:: Information supplied

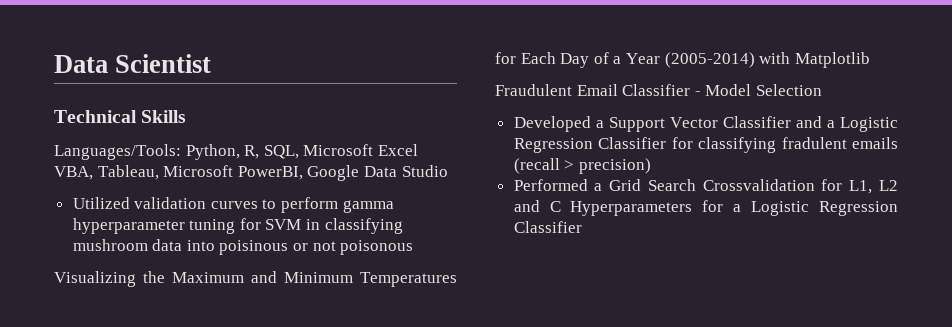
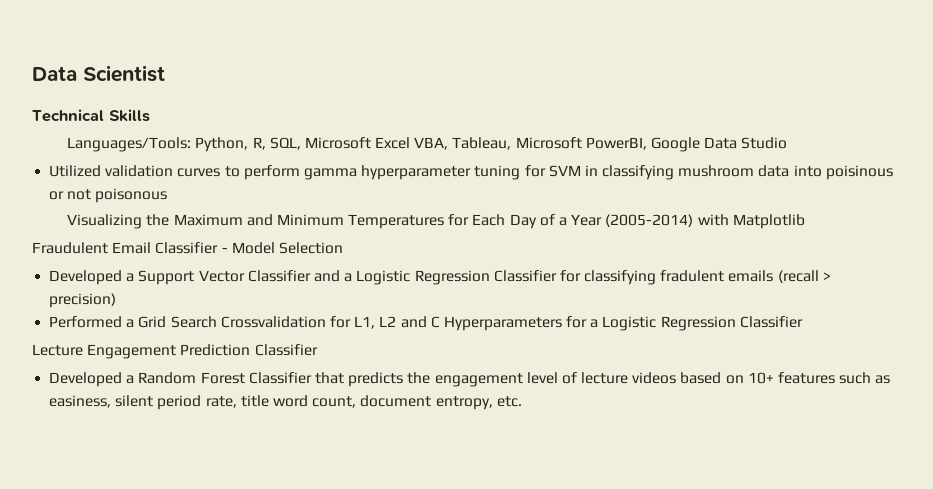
+ Lecture Engagement Prediction Classifier
+ Developed a Random Forest Classifier that predicts the engagement level of lecture videos based on 10+ features such as easiness, silent period rate, title word count, document entropy, etc.

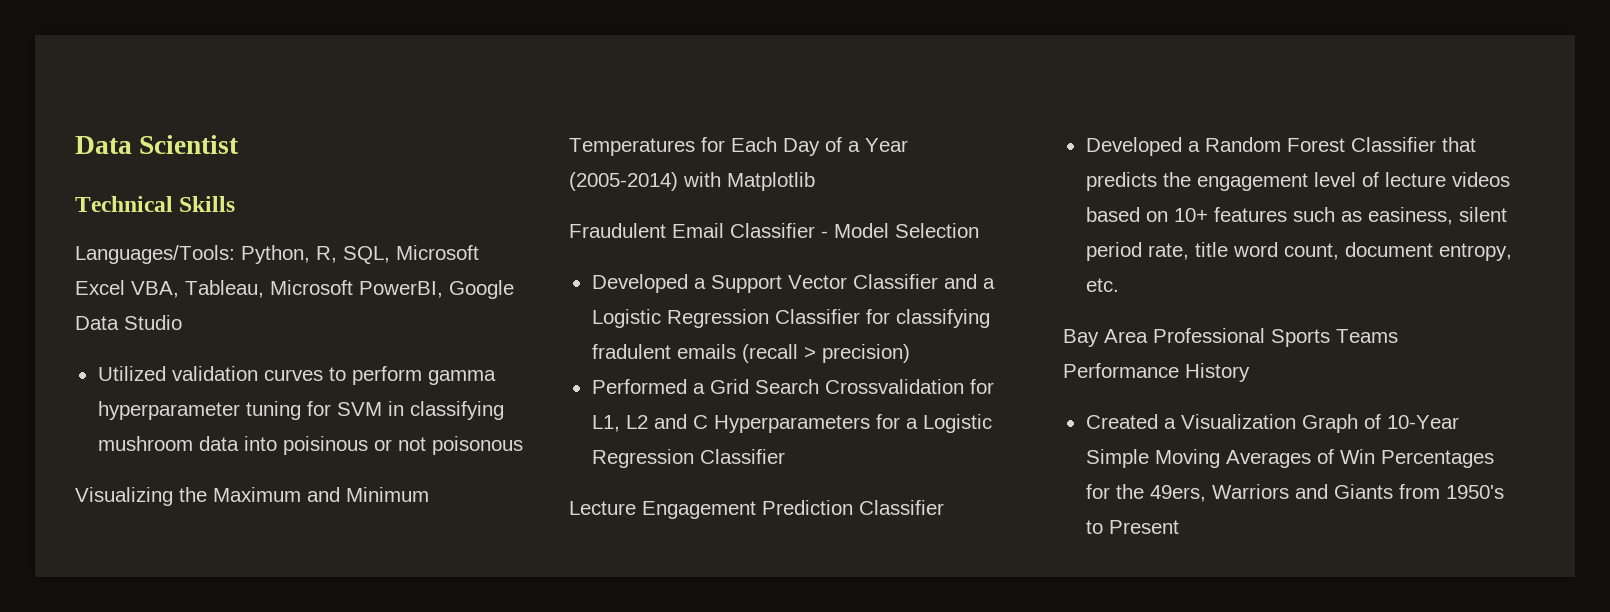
+ Bay Area Professional Sports Teams Performance History
+ Created a Visualization Graph of 10-Year Simple Moving Averages of Win Percentages for the 49ers, Warriors and Giants from 1950's to Present

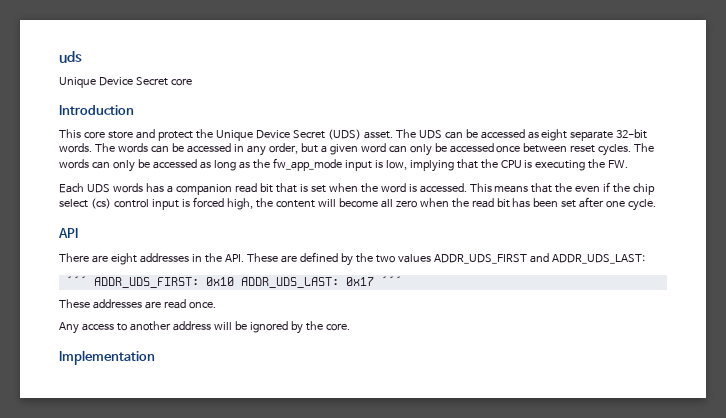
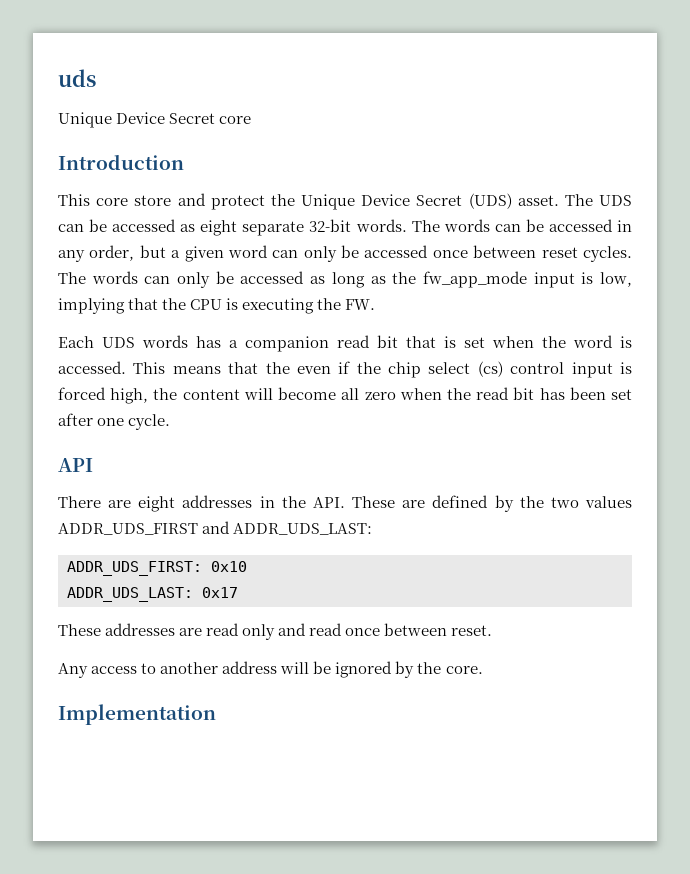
- ´´´ ADDR_UDS_FIRST: 0x10 ADDR_UDS_LAST: 0x17 ´´´
+ ADDR_UDS_FIRST: 0x10
+ ADDR_UDS_LAST: 0x17
- These addresses are read once.
+ These addresses are read only and read once between reset.

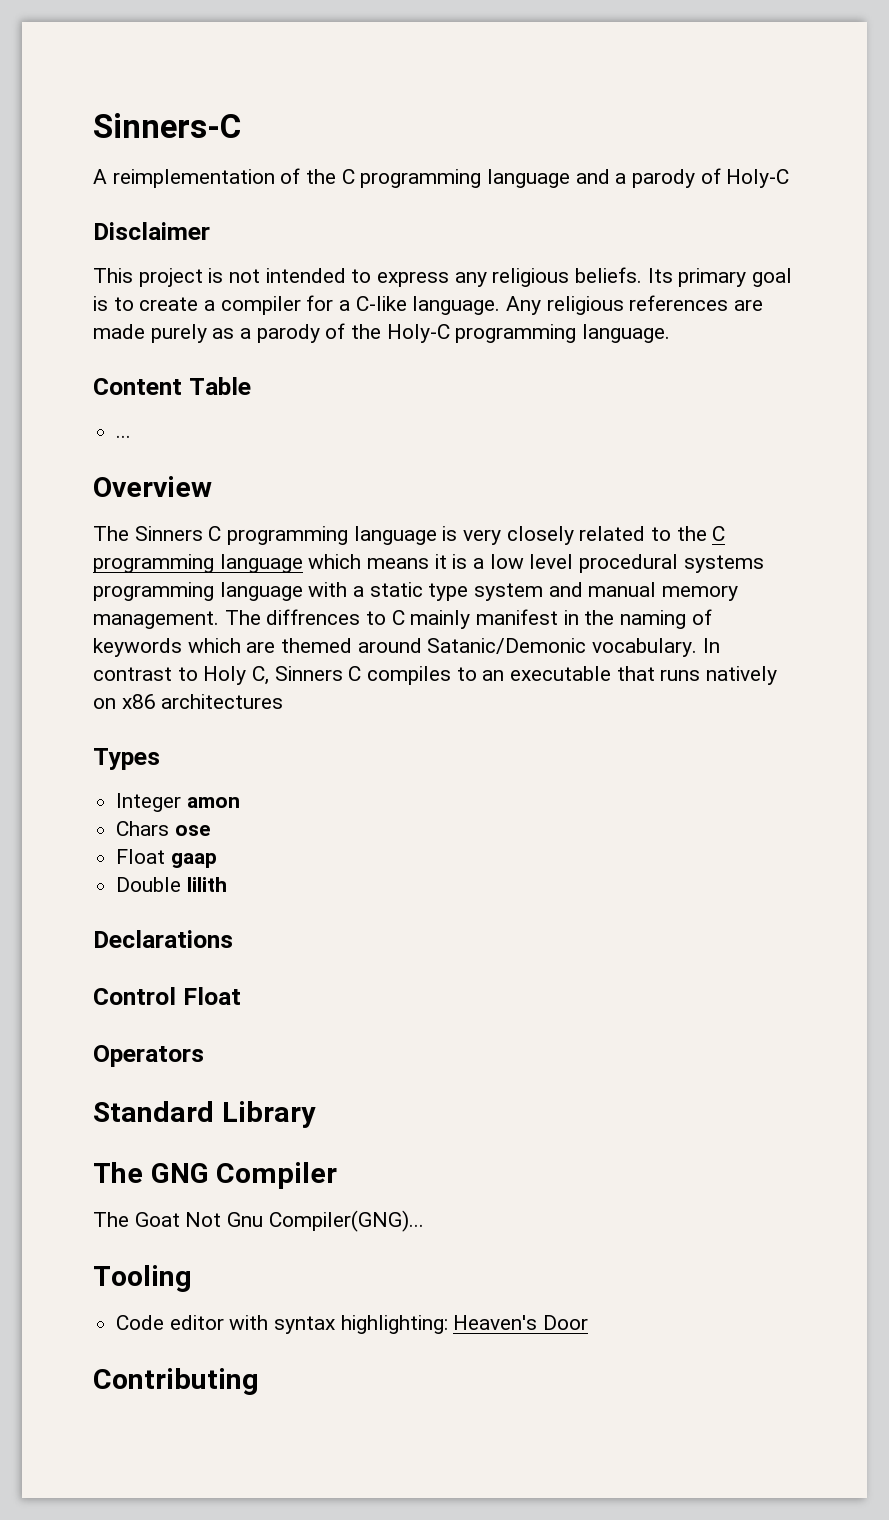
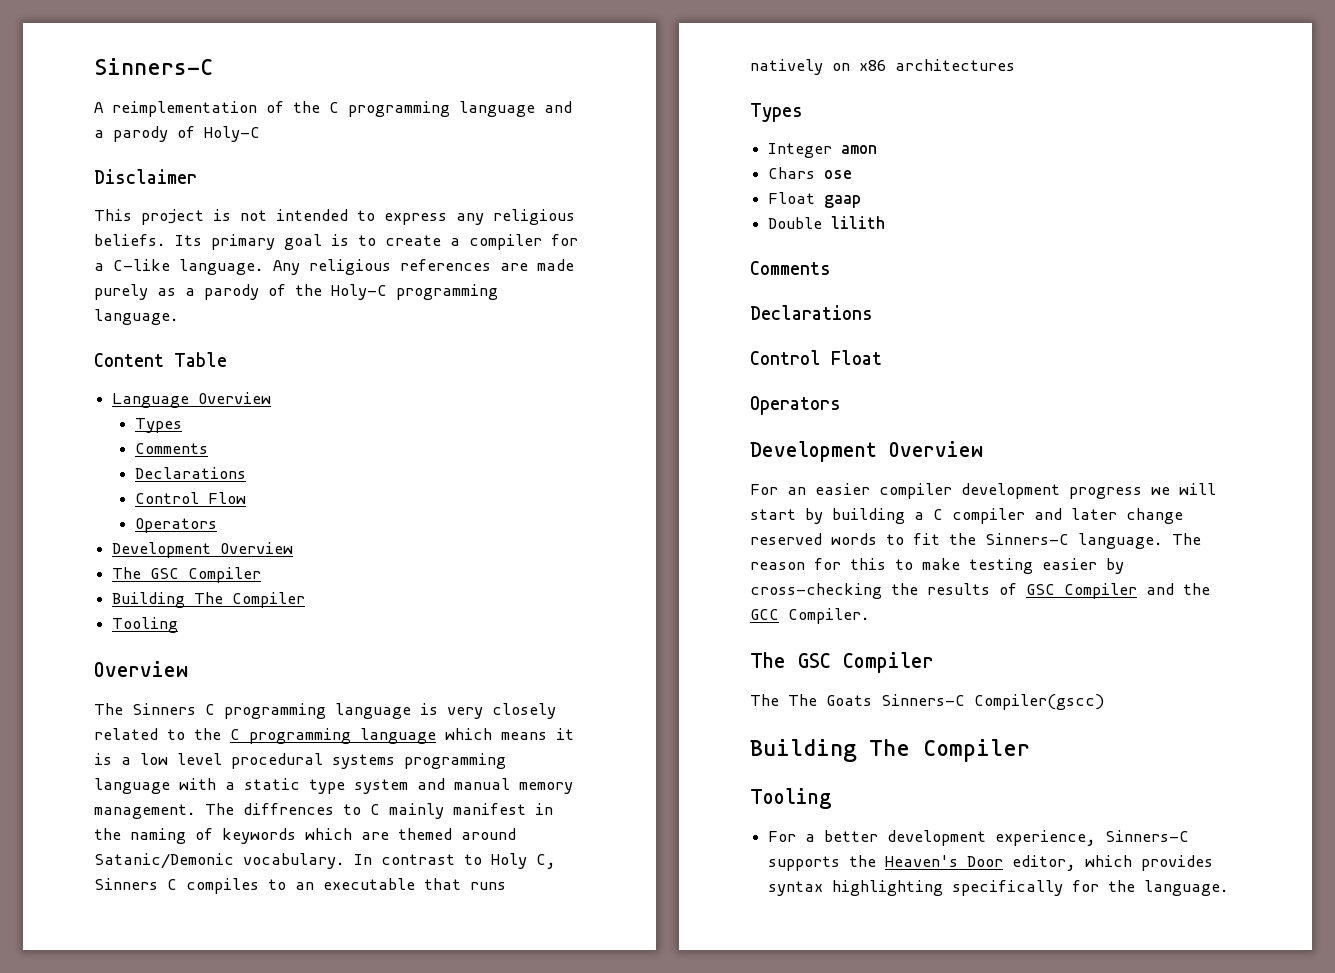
- ...
+ Language Overview
+ Types
+ Comments
+ Declarations
+ Control Flow
+ Operators
+ Development Overview
+ The GSC Compiler
+ Building The Compiler
+ Tooling
  Double lilith
+ Comments
  Control Float
  Operators
- Standard Library
- The GNG Compiler
+ Development Overview
+ For an easier compiler development progress we will start by building a C compiler and later change reserved words to fit the Sinners-C language. The reason for this to make testing easier by cross-checking the results of GSC Compiler and the GCC Compiler.
+ The GSC Compiler
- The Goat Not Gnu Compiler(GNG)...
+ The The Goats Sinners-C Compiler(gscc)
+ Building The Compiler
  Tooling
- Code editor with syntax highlighting: Heaven's Door
- Contributing
+ For a better development experience, Sinners-C supports the Heaven's Door editor, which provides syntax highlighting specifically for the language.

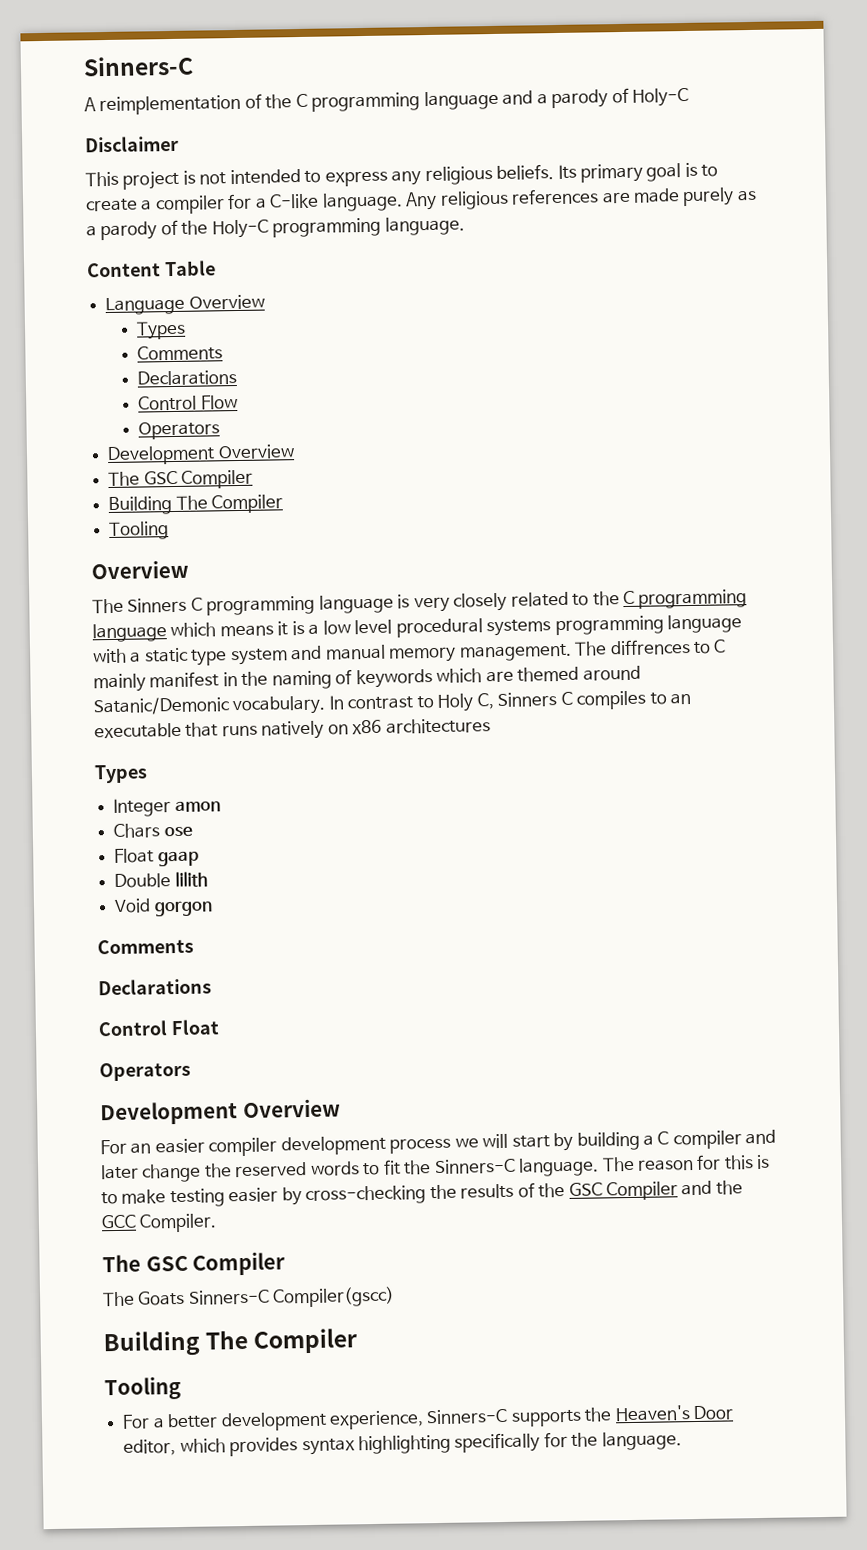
+ Void gorgon
- For an easier compiler development progress we will start by building a C compiler and later change reserved words to fit the Sinners-C language.
+ For an easier compiler development process we will start by building a C compiler and later change the reserved words to fit the Sinners-C language.
- The reason for this to make testing easier by cross-checking the results of GSC Compiler and the GCC Compiler.
+ The reason for this is to make testing easier by cross-checking the results of the GSC Compiler and the GCC Compiler.
- The The Goats Sinners-C Compiler(gscc)
+ The Goats Sinners-C Compiler(gscc)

::::

### [Task description]
Copy the listing in full and without alteration, omitting every picture.

### [Task result]
+ Lecture Engagement Prediction Classifier
+ Developed a Random Forest Classifier that predicts the engagement level of lecture videos based on 10+ features such as easiness, silent period rate, title word count, document entropy, etc.

+ Bay Area Professional Sports Teams Performance History
+ Created a Visualization Graph of 10-Year Simple Moving Averages of Win Percentages for the 49ers, Warriors and Giants from 1950's to Present

- ´´´ ADDR_UDS_FIRST: 0x10 ADDR_UDS_LAST: 0x17 ´´´
+ ADDR_UDS_FIRST: 0x10
+ ADDR_UDS_LAST: 0x17
- These addresses are read once.
+ These addresses are read only and read once between reset.

- ...
+ Language Overview
+ Types
+ Comments
+ Declarations
+ Control Flow
+ Operators
+ Development Overview
+ The GSC Compiler
+ Building The Compiler
+ Tooling
  Double lilith
+ Comments
  Control Float
  Operators
- Standard Library
- The GNG Compiler
+ Development Overview
+ For an easier compiler development progress we will start by building a C compiler and later change reserved words to fit the Sinners-C language. The reason for this to make testing easier by cross-checking the results of GSC Compiler and the GCC Compiler.
+ The GSC Compiler
- The Goat Not Gnu Compiler(GNG)...
+ The The Goats Sinners-C Compiler(gscc)
+ Building The Compiler
  Tooling
- Code editor with syntax highlighting: Heaven's Door
- Contributing
+ For a better development experience, Sinners-C supports the Heaven's Door editor, which provides syntax highlighting specifically for the language.

+ Void gorgon
- For an easier compiler development progress we will start by building a C compiler and later change reserved words to fit the Sinners-C language.
+ For an easier compiler development process we will start by building a C compiler and later change the reserved words to fit the Sinners-C language.
- The reason for this to make testing easier by cross-checking the results of GSC Compiler and the GCC Compiler.
+ The reason for this is to make testing easier by cross-checking the results of the GSC Compiler and the GCC Compiler.
- The The Goats Sinners-C Compiler(gscc)
+ The Goats Sinners-C Compiler(gscc)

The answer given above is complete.